短短幾天的臺灣之旅轉眼間就結束了,離開前,我檢視著自己的心。行前,夾雜著興奮、期待與忐忑不安,整理行囊時,腦中兀自盤旋著東森電視臺看到的臺灣:充滿紛爭的島嶼,不過2千多萬人的小島,卻每天有那么多政黨間的爭戰,對臺獨我存在著負面情緒,不懂所謂民進黨重災區的南臺灣,那些人為什么敵視中國,非要獨立不可。
飛機飛離那片總是讓我心血沸騰的土地,我想像在天空中有那么一個對應的范圍,所謂的中國領空,在那里,我的翅膀是否就能張開,無憂無慮的翱翔。當那片國土在眼前逐漸消失時,我知道距離我能展翅高飛的地方又近了一點。
在我能看清臺灣輪廓的天空下,我已經感受到了那個氛圍,空氣中有一種輕松、自在及祥和的秩序感。我是帶著挑剔的眼光來的,帶著一種批判的眼光來檢驗這個過去書本中所說的萬惡的資本主義社會,我想從最細微處來感受她,甚至挑她的毛病。
終于到了臺灣,下飛機時,我驚訝的發現臺灣人很守秩序,他們不急,下飛機的時候排隊,坐車的時候也排隊,在公共場合沒有大聲喧嘩的,更沒有隨地吐痰。
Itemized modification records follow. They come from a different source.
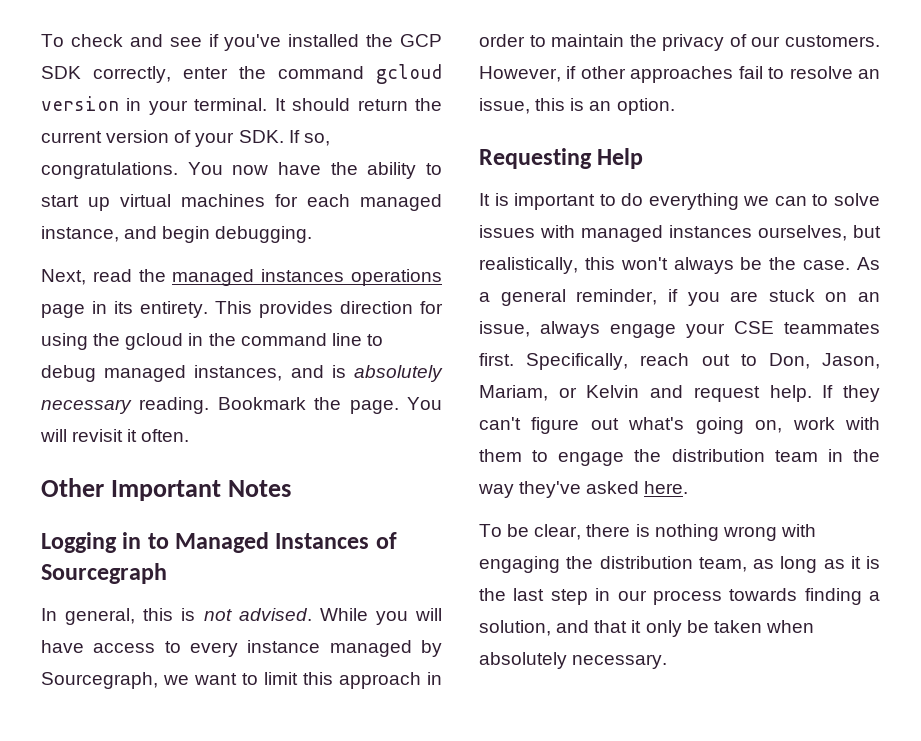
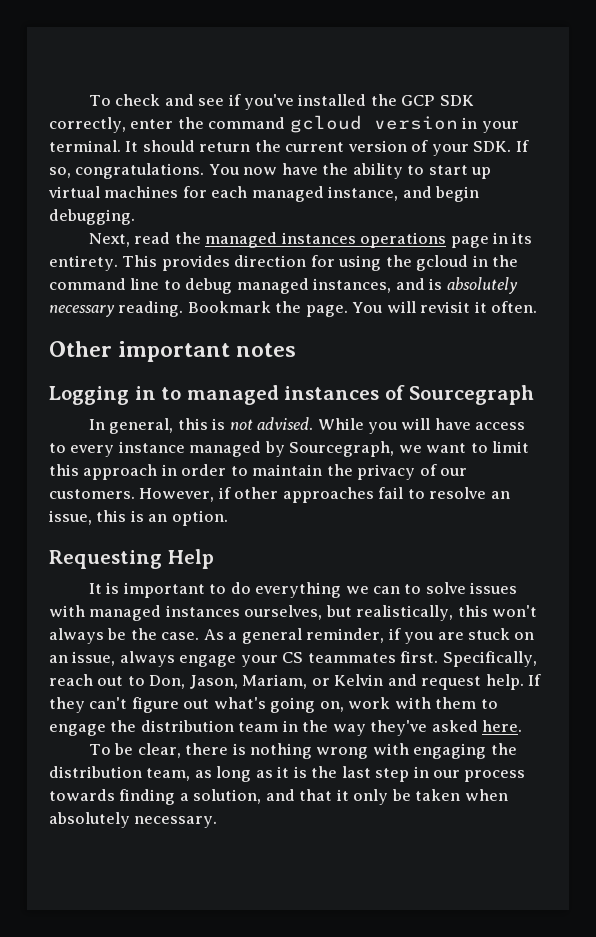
- Other Important Notes
+ Other important notes
- Logging in to Managed Instances of Sourcegraph
+ Logging in to managed instances of Sourcegraph
- As a general reminder, if you are stuck on an issue, always engage your CSE teammates first.
+ As a general reminder, if you are stuck on an issue, always engage your CS teammates first.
在飛機上、公交車上、在超級市場里、在大街上到處看到,特別有秩序,沒有人闖紅燈,沒有人開車違規,不管大小城市,街道上的垃圾桶并不多,但街道卻普遍是干凈的,一切不文明現象,我在不同縣市里都沒有看到。這是真實的臺灣,還是一個樣板?
臺灣的第一夜,在臺北的飯店里,我竟不成眠,因為興奮。
第二天,雖然面對的是一個陌生的環境,我卻不再忐忑不安,我開始伸出了觸手,盡情的碰觸我所能碰觸的一切,復雜的心情是激動的、是興奮的、是懷疑的、是新鮮的,除了恐懼之外,什么都有。我再次檢視自己的內心,對,沒有恐懼。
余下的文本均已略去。